The payload fairing was discarded at T+2 minutes and 49 seconds when PSLV passed 114 Kilometers, exiting the dense atmosphere. No longer in danger of being harmed by aerodynamic forces, the seven satellites sitting atop the rocket were exposed for the rest of their way into orbit.
The second stage shut down and separated four minutes and 22.5 seconds into the flight, having accelerated the rocket to 5.3km/s. Third stage ignition came just over one second later as the solid rocket motor began firing with a total thrust of 25,000kgf. Carrying 6,700 Kilograms of propellant, the third stage burned for 112 seconds, further boosting the vehicle’s velocity to around 7.5km/s – nearly orbital velocity.
After burnout of the third stage, the vehicle held the stage for another three and a half minutes to allow residual thrust to tail off, thus ensuring a clean separation from the fourth stage that came at T+5 minutes and 47 seconds.
For the upper stage, the coast was not over because this mission required an extended coast phase to allow the vehicle to reach the apogee of the 650-Kilometer sub-orbital trajectory. Ignition was confirmed at T+16:54 with the two L-2-5 engines up and running to deliver 1,500kgf of thrust, burning hypergolic propellants. Burning out of plane, the fourth stage conducted the yaw-steering needed to reduce the orbital inclination from around 17 degrees to 6°. The burn lasted for exactly five minutes, leaving the stack in an orbit of 649.6 by 650.6 Kilometers inclined 6.00 degrees, according to the onboard navigation sources of the vehicle.
As is typical with PSLV, spacecraft separation followed swiftly after shutdown.
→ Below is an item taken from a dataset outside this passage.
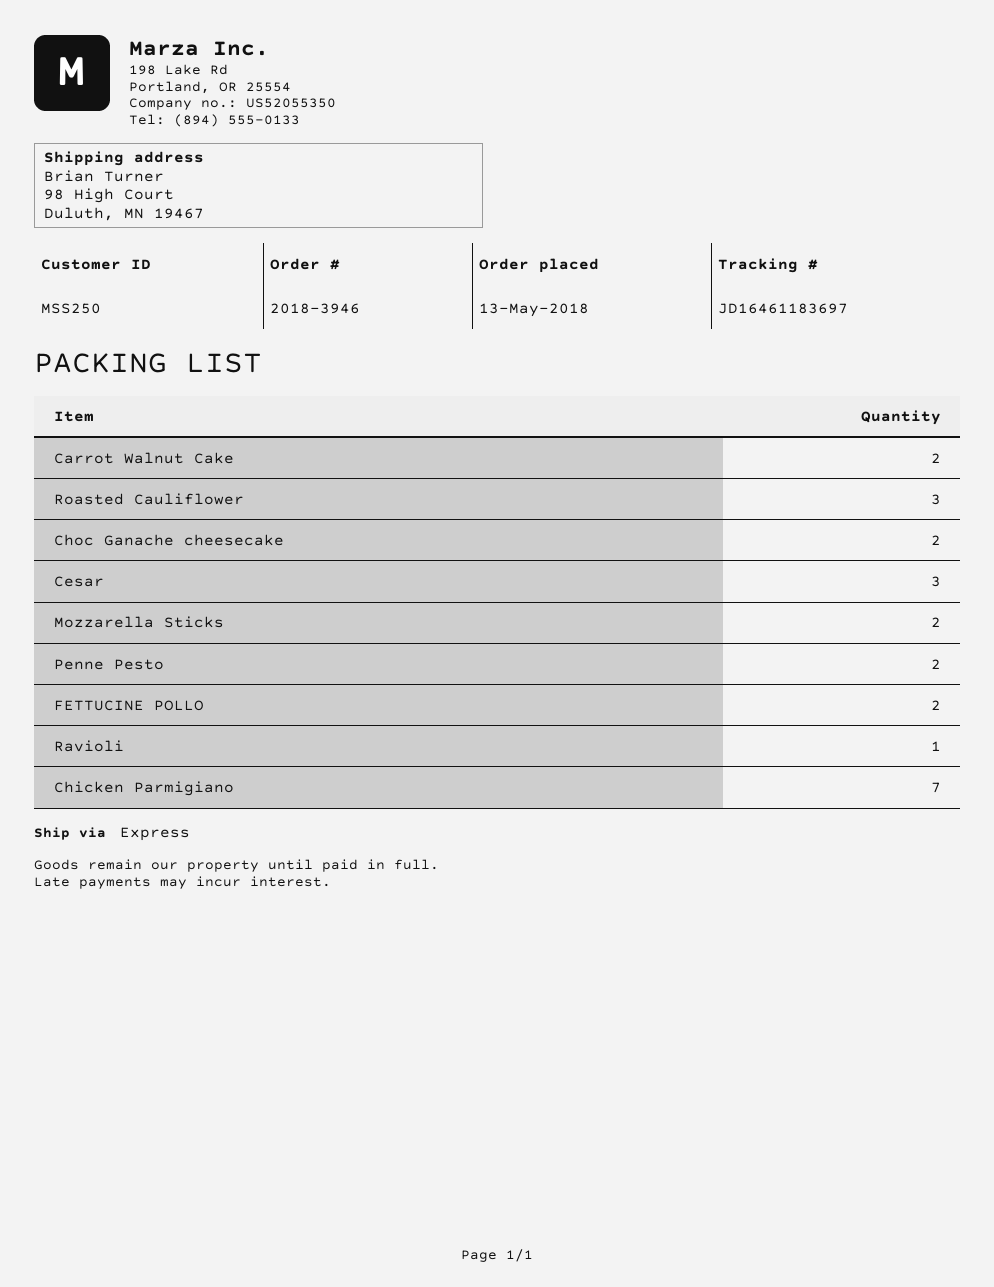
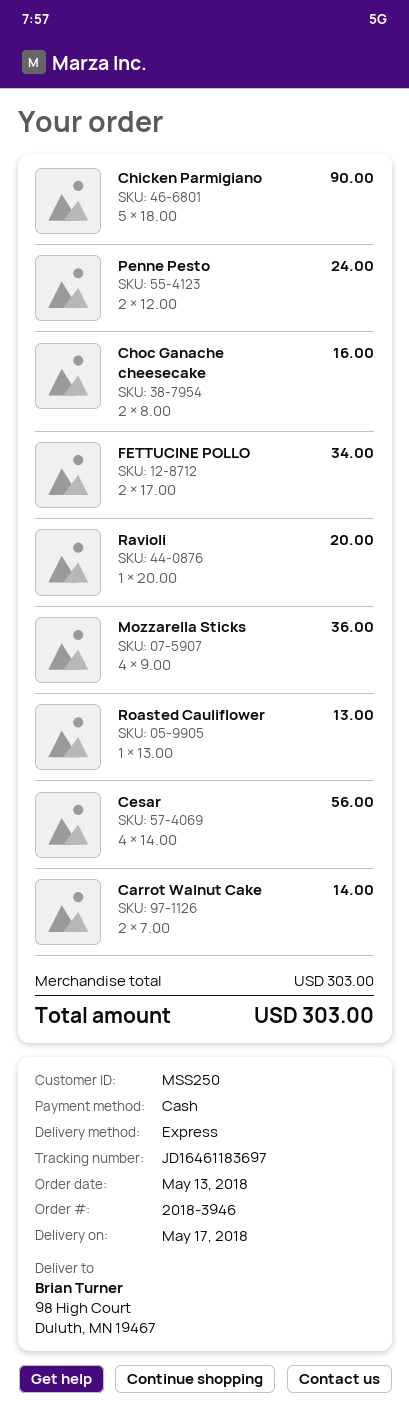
Roasted Cauliflower: 3 -> 1
Cesar: 3 -> 4
Mozzarella Sticks: 2 -> 4
Chicken Parmigiano: 7 -> 5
AstroSat was the first to be released with separation coming at T+22:31 to send the craft on its way to perform a five-year science mission looking deep into the universe to study high-energy sources.
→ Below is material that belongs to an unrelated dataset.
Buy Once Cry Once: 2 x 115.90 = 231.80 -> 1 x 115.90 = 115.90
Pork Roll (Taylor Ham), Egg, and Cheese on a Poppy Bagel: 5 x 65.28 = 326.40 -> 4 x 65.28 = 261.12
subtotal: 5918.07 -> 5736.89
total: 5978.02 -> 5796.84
Next to be sent on its way was LAPAN-A2, the first Indonesian-built and operated satellite – released by the PSLV at T+23:01. The satellite carries two video cameras to capture high-resolution Earth imagery, a ship-tracking payload and a communications terminal to provide support in disaster mitigation efforts.
NLS-14 also known as exactView-9 was separated 23 minutes and 28 seconds after launch to be operated by exactEarth that collects global shipping information for commercial customers.
Finally, the four Lemur-2 satellites were deployed in sequence at T+24:02, 24:37, 25:12 and 25:32 to mark the launch of the first four satellites of a much larger constellation of small, inexpensive spacecraft serving a range of purposes. The four Lemur-2 satellites are dedicated to maritime monitoring and the collection of atmospheric data through GPS occultation measurements.